Replace errors when decoding raw_html

Some websites don't have valid bytes, even when the encoding is specified. I'm not 100% sure if replacing "bad" bytes is the correct way to fix the problem. It seems to fix the issues I've run into with some sites.
2026-06-05 23:00:20 +00:00 · 2018-04-07 17:15:51 +02:00
parent c59480bf15
commit 05ff6e87ca
1 changed files with 2 additions and 2 deletions
@@ -102,7 +102,7 @@ class BaseParser:
        (`learn more <http://www.diveintopython3.net/strings.html>`_).
        """
        if self._html:
-            return self.raw_html.decode(self.encoding)
+            return self.raw_html.decode(self.encoding, errors='replace')
        else:
            return etree.tostring(self.element, encoding='unicode').strip()

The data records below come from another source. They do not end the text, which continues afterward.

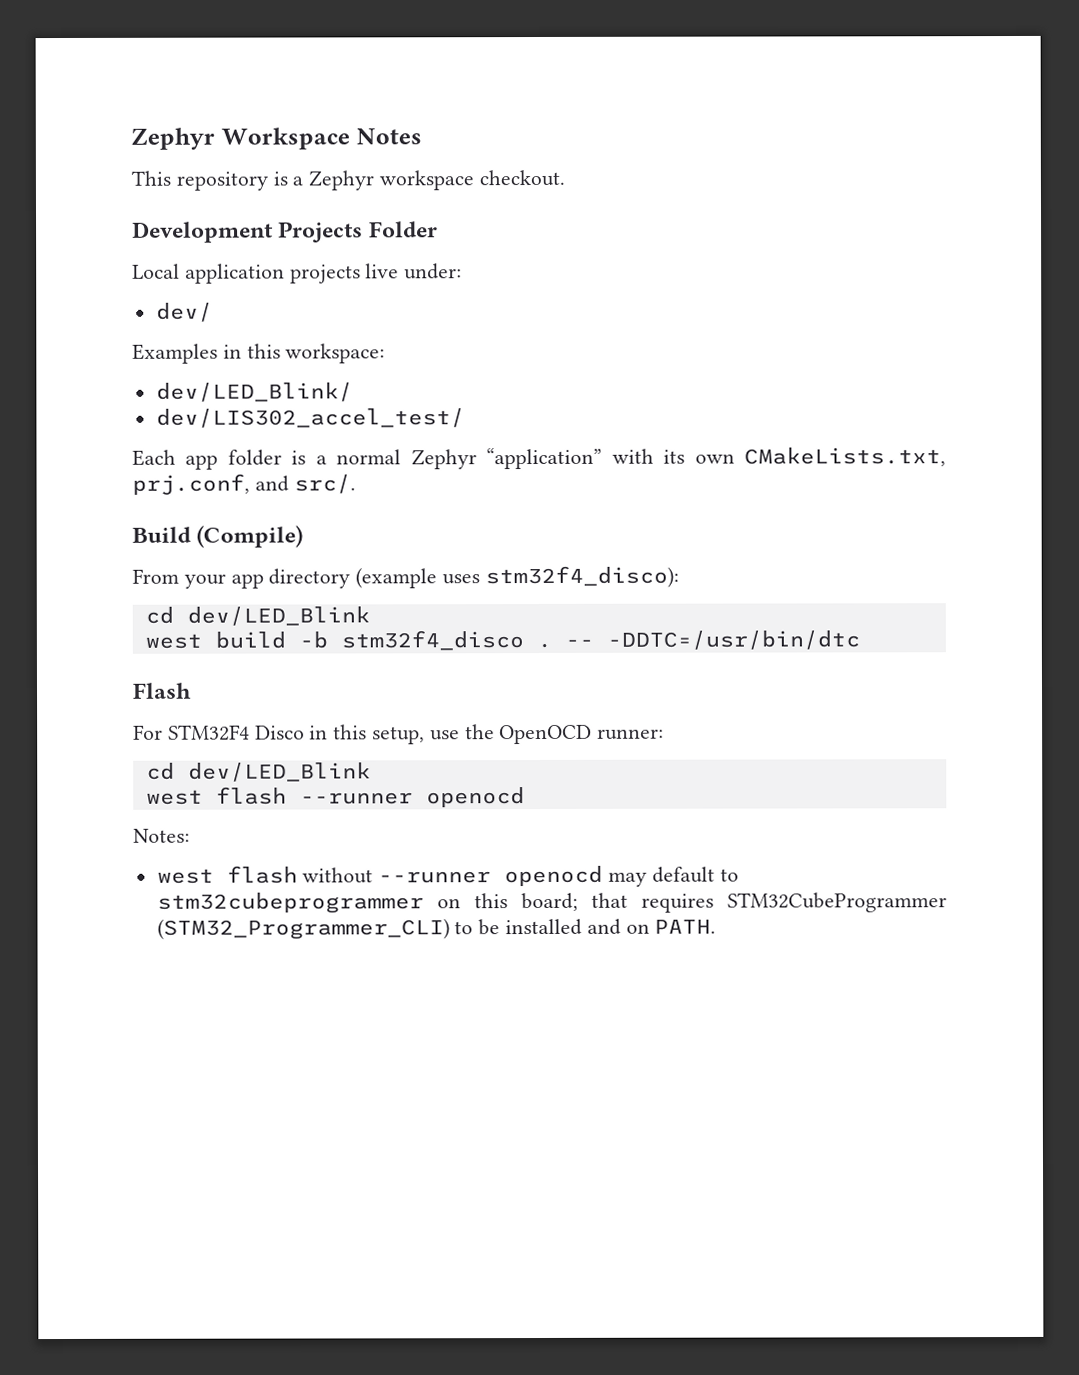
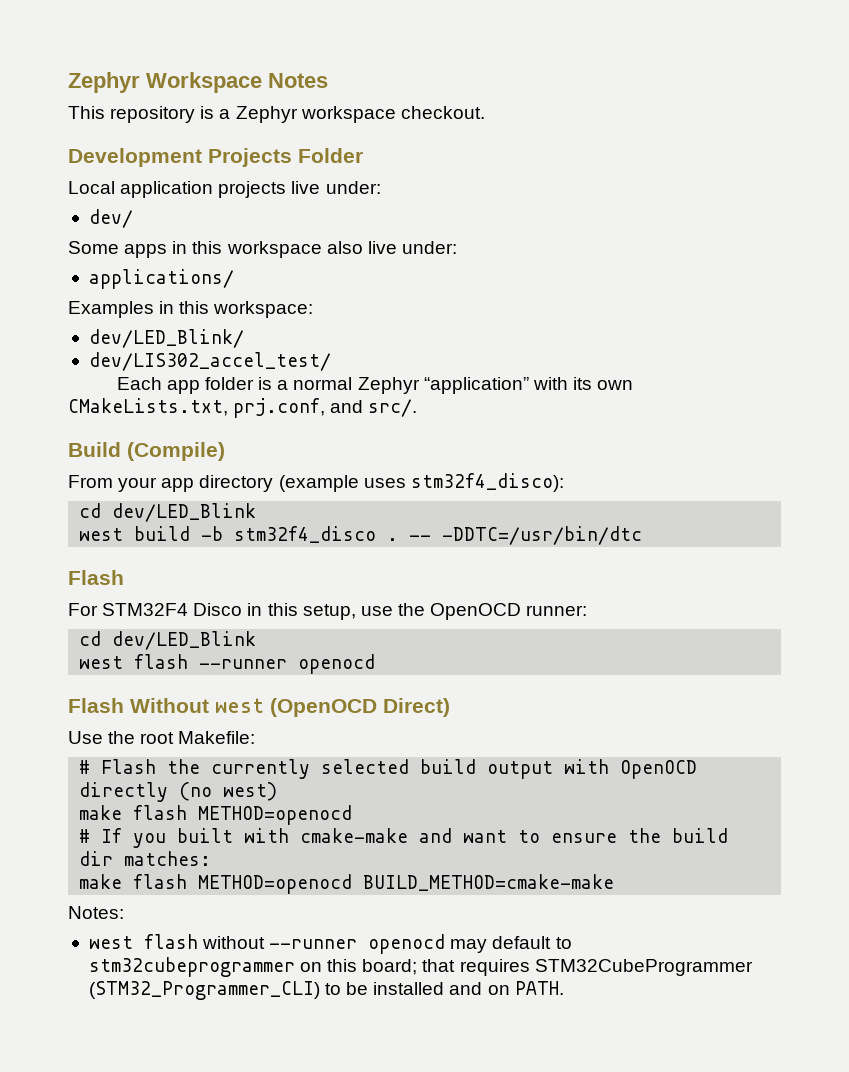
+ Some apps in this workspace also live under:
+ applications/
+ Flash Without west (OpenOCD Direct)
+ Use the root Makefile:
+ # Flash the currently selected build output with OpenOCD directly (no west)
+ make flash METHOD=openocd
+ # If you built with cmake-make and want to ensure the build dir matches:
+ make flash METHOD=openocd BUILD_METHOD=cmake-make

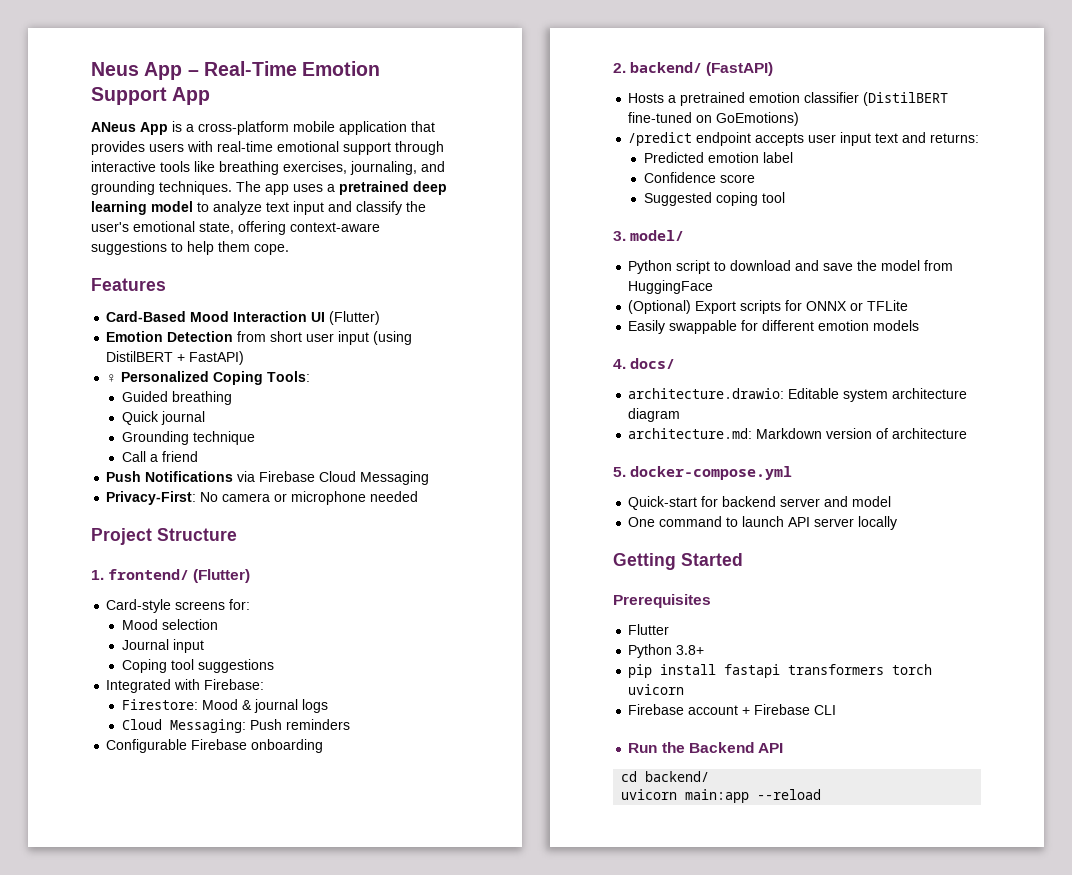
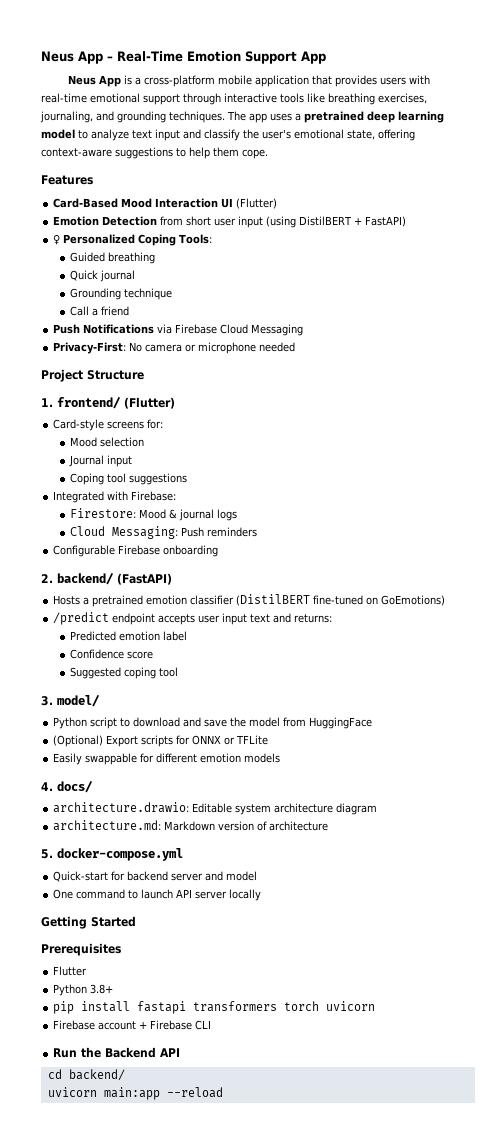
- ANeus App is a cross-platform mobile application that provides users with real-time emotional support through interactive tools like breathing exercises, journaling, and grounding techniques.
+ Neus App is a cross-platform mobile application that provides users with real-time emotional support through interactive tools like breathing exercises, journaling, and grounding techniques.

@@ -128,7 +128,7 @@ class BaseParser:
            self._encoding = html_to_unicode(self.default_encoding, self._html)[0]
            # Fall back to requests' detected encoding if decode fails.
            try:
-                self.raw_html.decode(self.encoding)
+                self.raw_html.decode(self.encoding, errors='replace')
            except UnicodeDecodeError:
                self._encoding = self.default_encoding